REQUIRED WORK: Copy the listing exactly, please, and keep every picture out of it.

GIVEN DATA:

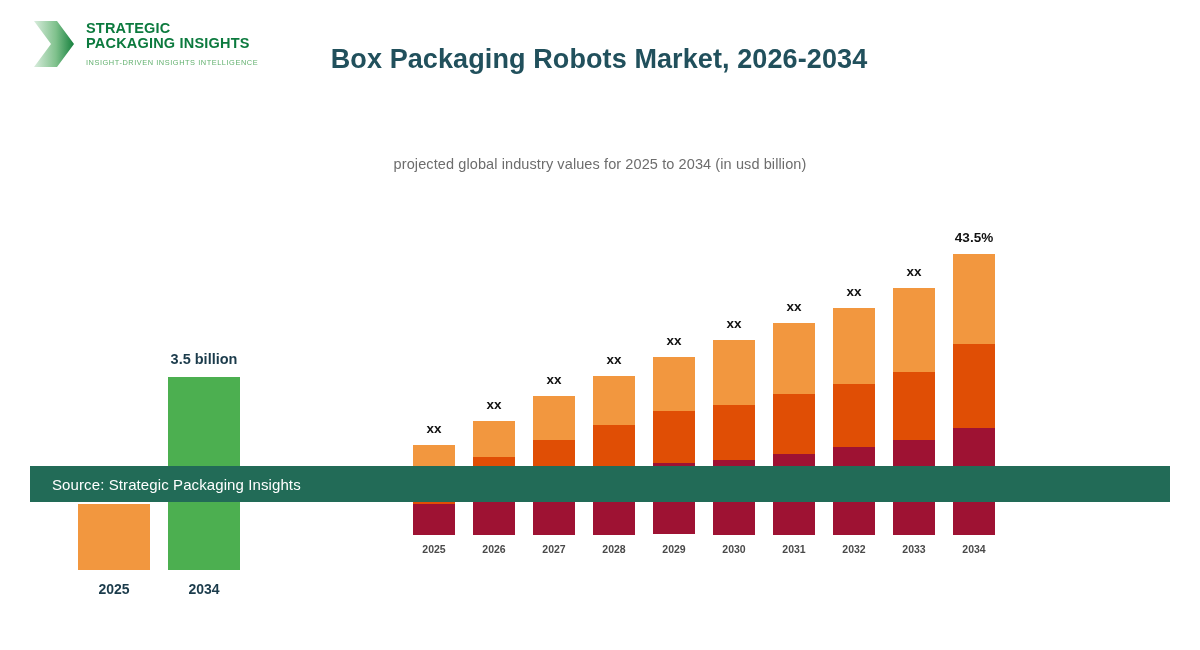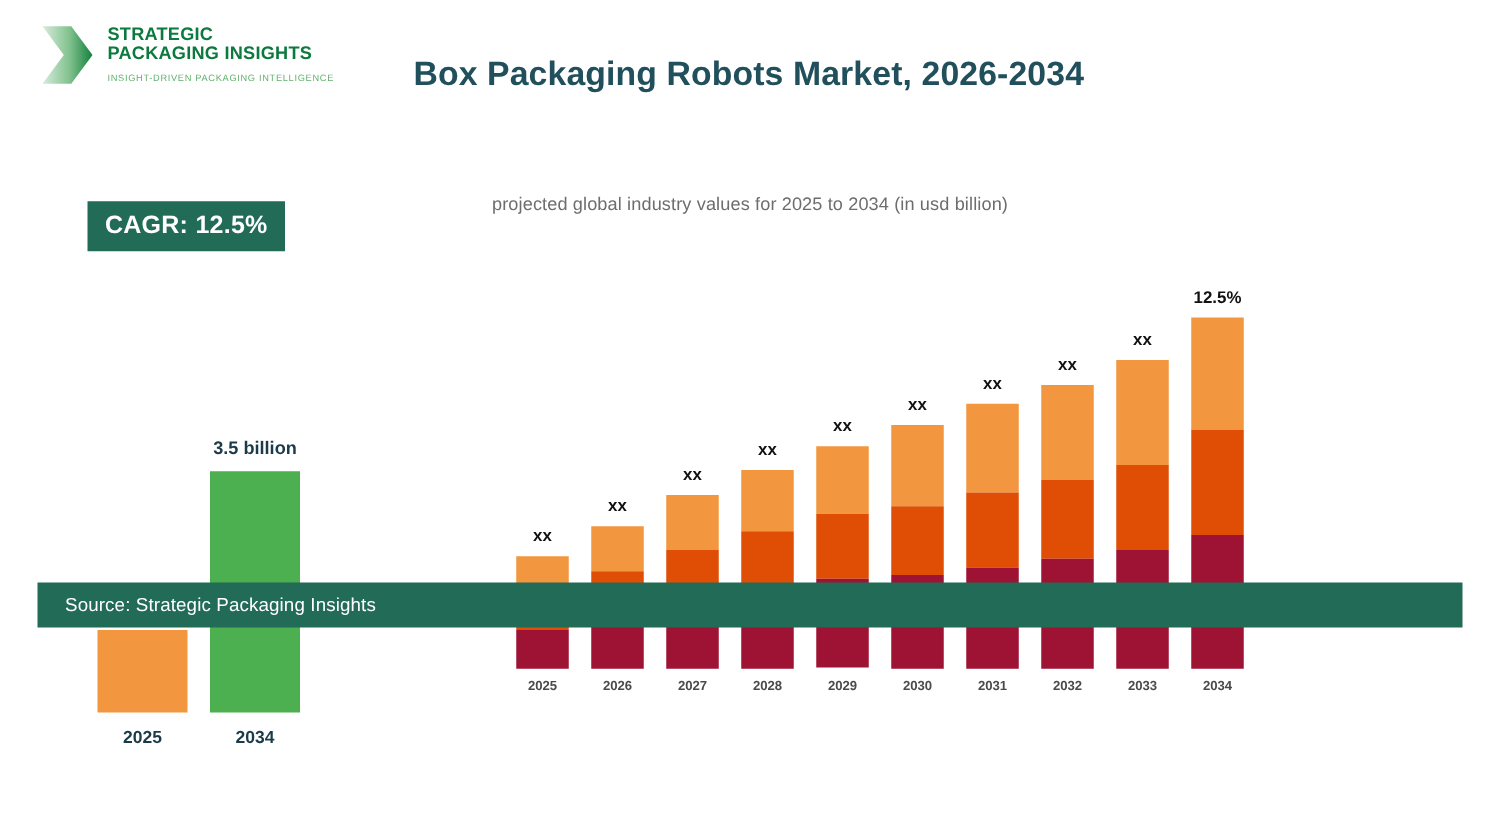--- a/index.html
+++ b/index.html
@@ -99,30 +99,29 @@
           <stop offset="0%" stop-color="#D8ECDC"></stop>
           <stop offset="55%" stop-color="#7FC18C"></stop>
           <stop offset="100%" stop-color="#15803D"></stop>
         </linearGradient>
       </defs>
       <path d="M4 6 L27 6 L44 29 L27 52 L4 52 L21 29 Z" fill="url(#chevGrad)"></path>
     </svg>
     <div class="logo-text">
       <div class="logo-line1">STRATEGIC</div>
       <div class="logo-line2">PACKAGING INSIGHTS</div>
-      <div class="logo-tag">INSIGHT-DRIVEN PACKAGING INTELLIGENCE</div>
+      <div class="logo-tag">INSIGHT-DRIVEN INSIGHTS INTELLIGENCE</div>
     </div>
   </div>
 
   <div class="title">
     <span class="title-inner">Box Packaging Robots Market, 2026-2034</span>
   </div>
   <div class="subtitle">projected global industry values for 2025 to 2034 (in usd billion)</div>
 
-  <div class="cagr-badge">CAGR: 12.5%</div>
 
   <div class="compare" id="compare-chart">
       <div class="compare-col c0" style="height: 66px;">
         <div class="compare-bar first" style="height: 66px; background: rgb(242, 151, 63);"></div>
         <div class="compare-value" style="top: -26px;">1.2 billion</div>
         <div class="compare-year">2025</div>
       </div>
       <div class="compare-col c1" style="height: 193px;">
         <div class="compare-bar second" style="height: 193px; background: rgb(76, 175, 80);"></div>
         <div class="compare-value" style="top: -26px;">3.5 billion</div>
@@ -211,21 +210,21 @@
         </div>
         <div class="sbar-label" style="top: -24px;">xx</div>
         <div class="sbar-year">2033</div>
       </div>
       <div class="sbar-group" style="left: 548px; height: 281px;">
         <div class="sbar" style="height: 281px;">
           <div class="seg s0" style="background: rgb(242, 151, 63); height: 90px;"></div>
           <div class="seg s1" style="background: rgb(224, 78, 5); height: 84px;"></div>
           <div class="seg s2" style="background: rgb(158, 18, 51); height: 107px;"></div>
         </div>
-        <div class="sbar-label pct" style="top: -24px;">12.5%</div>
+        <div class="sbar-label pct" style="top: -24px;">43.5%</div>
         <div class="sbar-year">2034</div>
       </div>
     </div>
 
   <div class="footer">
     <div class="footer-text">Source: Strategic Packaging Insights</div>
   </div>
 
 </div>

WRITTEN REPLY:
--- a/index.html
+++ b/index.html
@@ -99,30 +99,29 @@
           <stop offset="0%" stop-color="#D8ECDC"></stop>
           <stop offset="55%" stop-color="#7FC18C"></stop>
           <stop offset="100%" stop-color="#15803D"></stop>
         </linearGradient>
       </defs>
       <path d="M4 6 L27 6 L44 29 L27 52 L4 52 L21 29 Z" fill="url(#chevGrad)"></path>
     </svg>
     <div class="logo-text">
       <div class="logo-line1">STRATEGIC</div>
       <div class="logo-line2">PACKAGING INSIGHTS</div>
-      <div class="logo-tag">INSIGHT-DRIVEN PACKAGING INTELLIGENCE</div>
+      <div class="logo-tag">INSIGHT-DRIVEN INSIGHTS INTELLIGENCE</div>
     </div>
   </div>
 
   <div class="title">
     <span class="title-inner">Box Packaging Robots Market, 2026-2034</span>
   </div>
   <div class="subtitle">projected global industry values for 2025 to 2034 (in usd billion)</div>
 
-  <div class="cagr-badge">CAGR: 12.5%</div>
 
   <div class="compare" id="compare-chart">
       <div class="compare-col c0" style="height: 66px;">
         <div class="compare-bar first" style="height: 66px; background: rgb(242, 151, 63);"></div>
         <div class="compare-value" style="top: -26px;">1.2 billion</div>
         <div class="compare-year">2025</div>
       </div>
       <div class="compare-col c1" style="height: 193px;">
         <div class="compare-bar second" style="height: 193px; background: rgb(76, 175, 80);"></div>
         <div class="compare-value" style="top: -26px;">3.5 billion</div>
@@ -211,21 +210,21 @@
         </div>
         <div class="sbar-label" style="top: -24px;">xx</div>
         <div class="sbar-year">2033</div>
       </div>
       <div class="sbar-group" style="left: 548px; height: 281px;">
         <div class="sbar" style="height: 281px;">
           <div class="seg s0" style="background: rgb(242, 151, 63); height: 90px;"></div>
           <div class="seg s1" style="background: rgb(224, 78, 5); height: 84px;"></div>
           <div class="seg s2" style="background: rgb(158, 18, 51); height: 107px;"></div>
         </div>
-        <div class="sbar-label pct" style="top: -24px;">12.5%</div>
+        <div class="sbar-label pct" style="top: -24px;">43.5%</div>
         <div class="sbar-year">2034</div>
       </div>
     </div>
 
   <div class="footer">
     <div class="footer-text">Source: Strategic Packaging Insights</div>
   </div>
 
 </div>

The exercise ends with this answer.